Recorded data section start

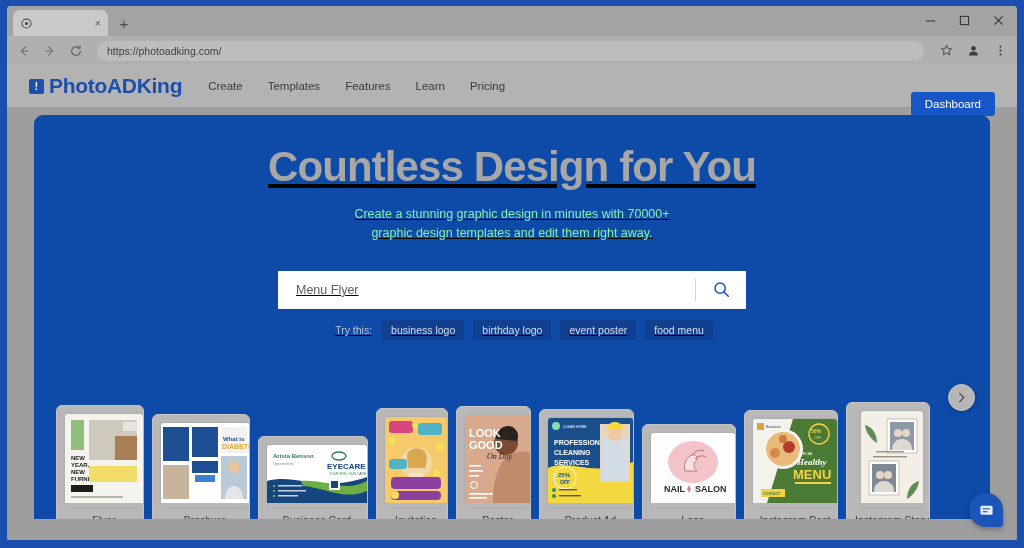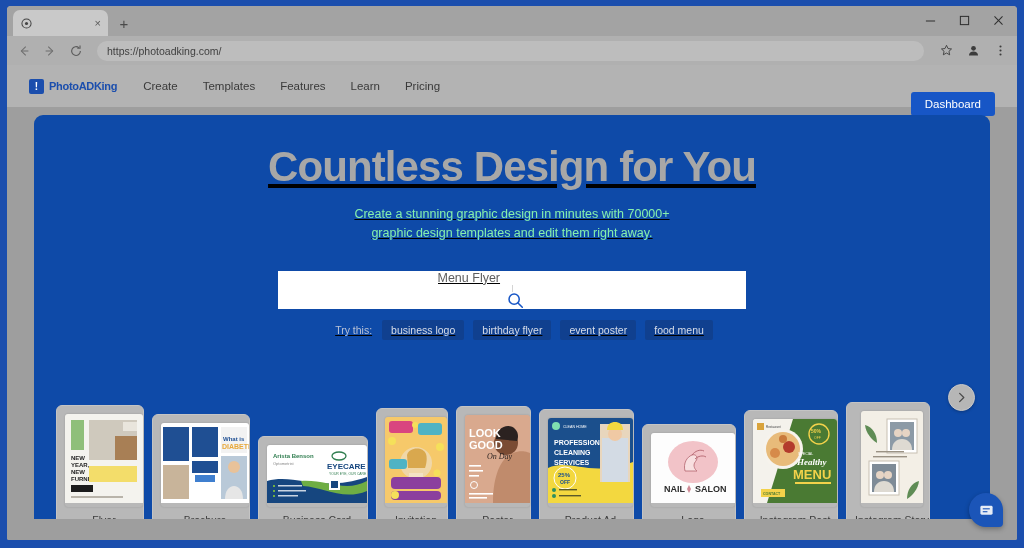--- a/index.html
+++ b/index.html
@@ -102,7 +102,7 @@
     font-size: 10px; font-weight: bold;
   }
   .logo-text {
-    font-size: 11px; font-weight: bold; color: #1b4ead;
+    font-size: 21px; font-weight: bold; color: #1b4ead;
     letter-spacing: -0.3px;
     text-align: right;
   }

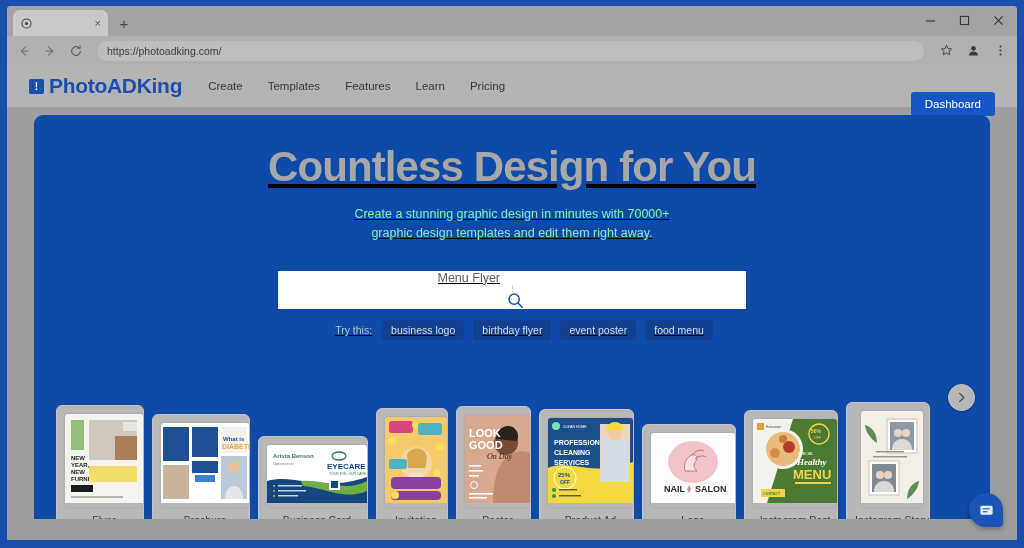--- a/index.html
+++ b/index.html
@@ -149,7 +149,6 @@
     background: #ffffff;
     display: flex; align-items: center;
     padding: 0 6px 0 18px;
-    flex-direction: column;
   }
   .search-input {
     flex: 1; border: none; outline: none;

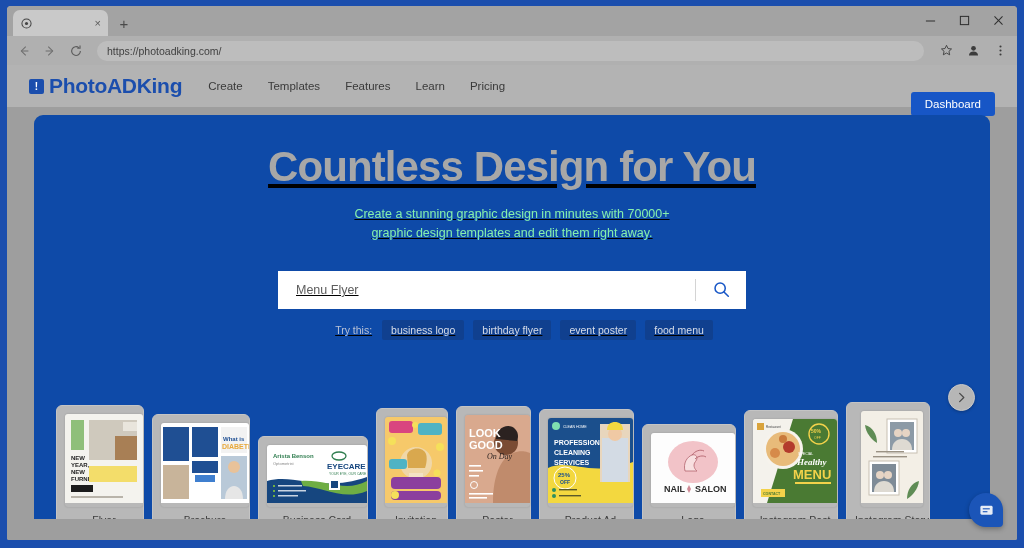--- a/index.html
+++ b/index.html
@@ -342,7 +342,7 @@
           <div class="trythis">
             <span class="trythis-label">Try this:</span>
             <span class="chip">business logo</span>
-            <span class="chip">birthday flyer</span>
+            <span class="chip">birthday logo</span>
             <span class="chip">event poster</span>
             <span class="chip">food menu</span>
           </div>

Recorded data section end

**Directions for this task**:
From the line containing "-149,7 +149,6 @@" down to the end of the listing above, every line is to be returned exactly, though the pictures are not.

**Solved exercise**:
@@ -149,7 +149,6 @@
     background: #ffffff;
     display: flex; align-items: center;
     padding: 0 6px 0 18px;
-    flex-direction: column;
   }
   .search-input {
     flex: 1; border: none; outline: none;

--- a/index.html
+++ b/index.html
@@ -342,7 +342,7 @@
           <div class="trythis">
             <span class="trythis-label">Try this:</span>
             <span class="chip">business logo</span>
-            <span class="chip">birthday flyer</span>
+            <span class="chip">birthday logo</span>
             <span class="chip">event poster</span>
             <span class="chip">food menu</span>
           </div>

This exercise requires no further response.